Dolan would slip past White the following lap and begin to build a couple of car-length lead. A few laps later, a hard-charging Ed Sanger of Waterloo, Iowa, would get by White as well. Sanger would spend the next few laps trying to narrow the gap between himself and Dolan.
On lap 24, Sanger would be right on Dolan’s bumper and a lap later, power inside of Dolan to take the lead. Sanger would extend his lead after that, never looking back and taking home the first-place money.
Dolan would settle for second while White held on to finish third. Ron Jackson of Burlington, Iowa, and Curt Hansen of Dike, Iowa, would round out the top five finishers.
Bob Helms of Andalusia, Ill., Ron Jackson, and Don White were heat winners. Curt Hansen won an exciting Australian Pursuit race and Mike Derr of Keokuk, Iowa, was the semi-main victor.
Kenny Fenn of Washington, Iowa, won the accident-marred Sportsman feature.
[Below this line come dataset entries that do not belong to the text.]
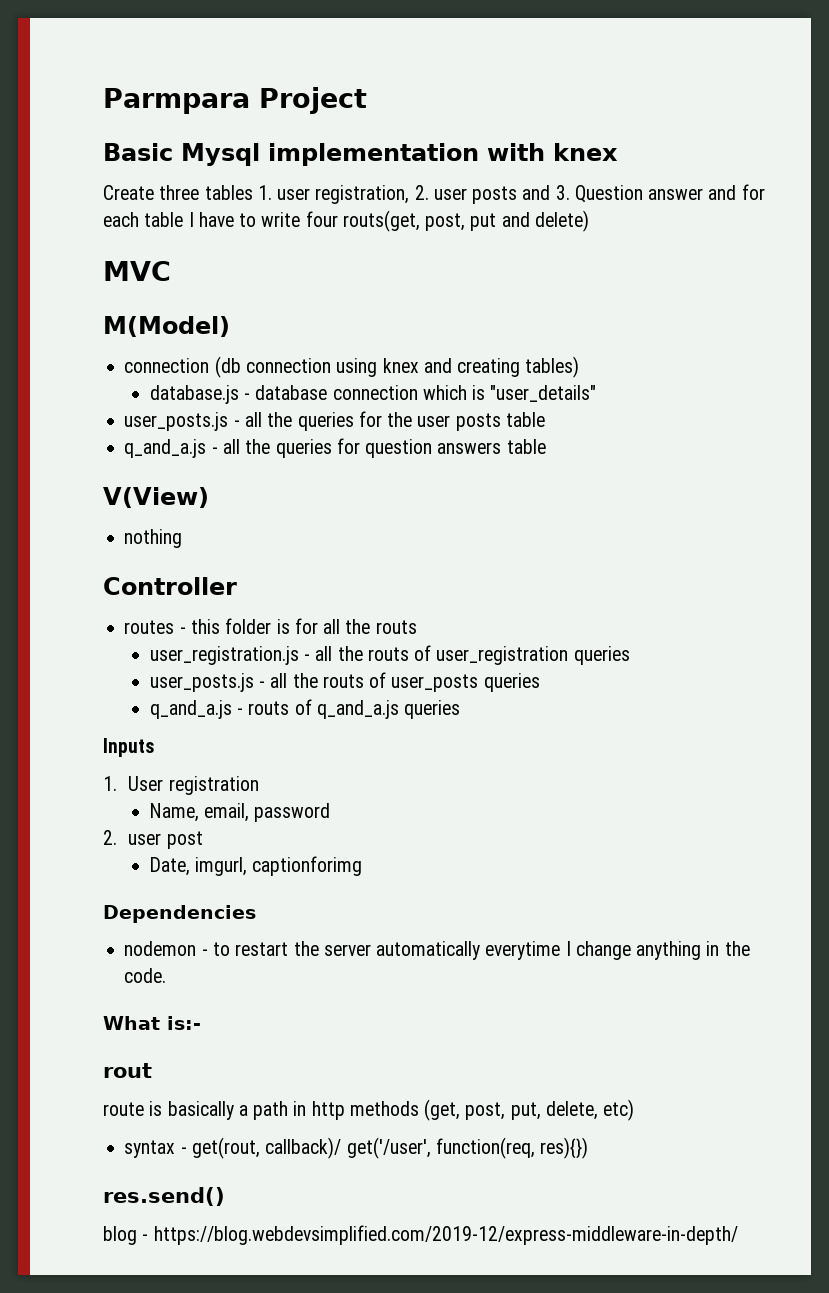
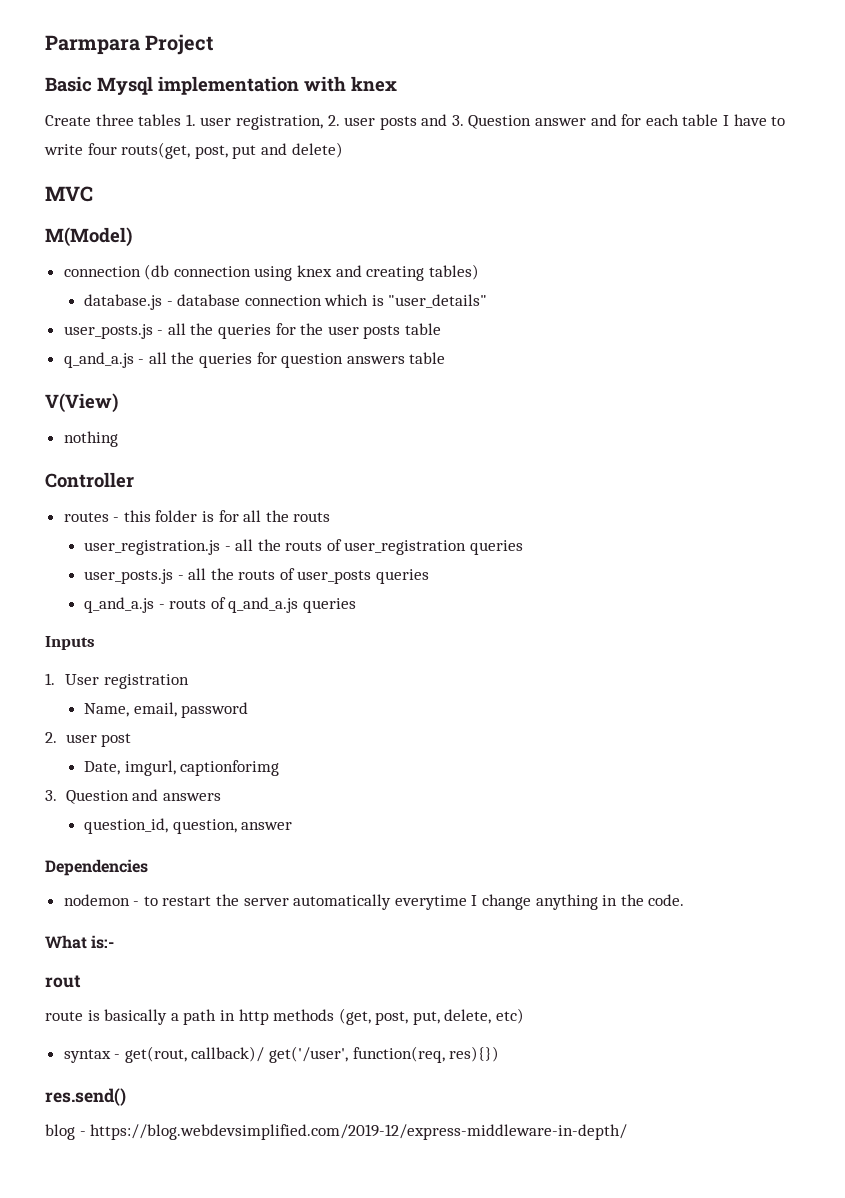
(363, 866) none -> [45,789,221,804] [83,818,293,834] // 3. Question and answers // question_id, question, answer

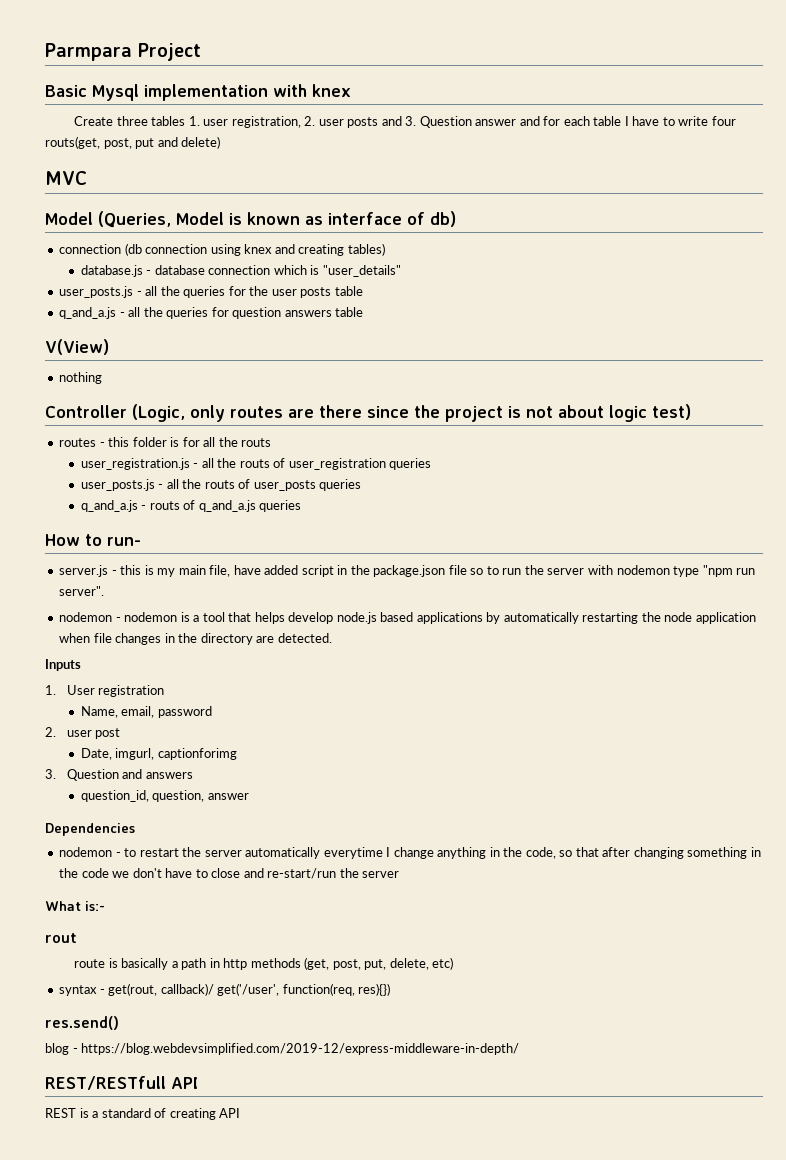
[45,227,132,247] M(Model) -> [45,211,456,228] Model (Queries, Model is known as interface of db)
(134, 480) none -> [132,404,691,422] (Logic, only routes are there since the project is not about logic test)
(356, 605) none -> [45,534,141,546] [59,565,756,577] [59,586,105,596] [59,612,756,624] [59,633,332,645] // How to run- // server.js - this is my main file, have added script in the package.json file so to run the server with nodemon type "npm run server". // nodemon - nodemon is a tool that helps develop node.js based applications by automatically restarting the node application when file changes in the directory are detected.
[648,894,685,906] code. -> [525,847,761,859] [59,868,400,879] code, so that after changing something in the code we don't have to close and re-start/run the server
(628, 1132) none -> [45,1076,198,1090] [45,1108,241,1120] // REST/RESTfull API // REST is a standard of creating API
The extra prize money seemed to make the drivers throttle happy as only seven drivers of the original 16 starters were able to finish the 15-lap race.
The first annual Pepsi-Mountain Dew Special was hailed a success with the Ottumwa Courier reporting, “Eldon’s population is 1,300 but that figure at least quadrupled with this event.”
Weather would be a factor for the second annual Pepsi-Mountain Dew Special on May 21, 1977. Rain had threatened all day, but not much had fallen of the track. But, with the high, gusty winds, it made the racing surface hard, dry and slick.
Lem Blankenship would start on the pole for the scheduled 35-lapper and grab the lead immediately with fellow front-row starter Ron Jackson right on his tailpipe. With passing at a minimum, Blankenship would continue to lead with Jackson right behind, waiting and hoping that the veteran Keokuk driver would make a mistake.
Sprinkles would come around lap 18 and on lap 21, the rains came, putting a halt to the action. After some waiting, the race was declared official with Blankenship the winner.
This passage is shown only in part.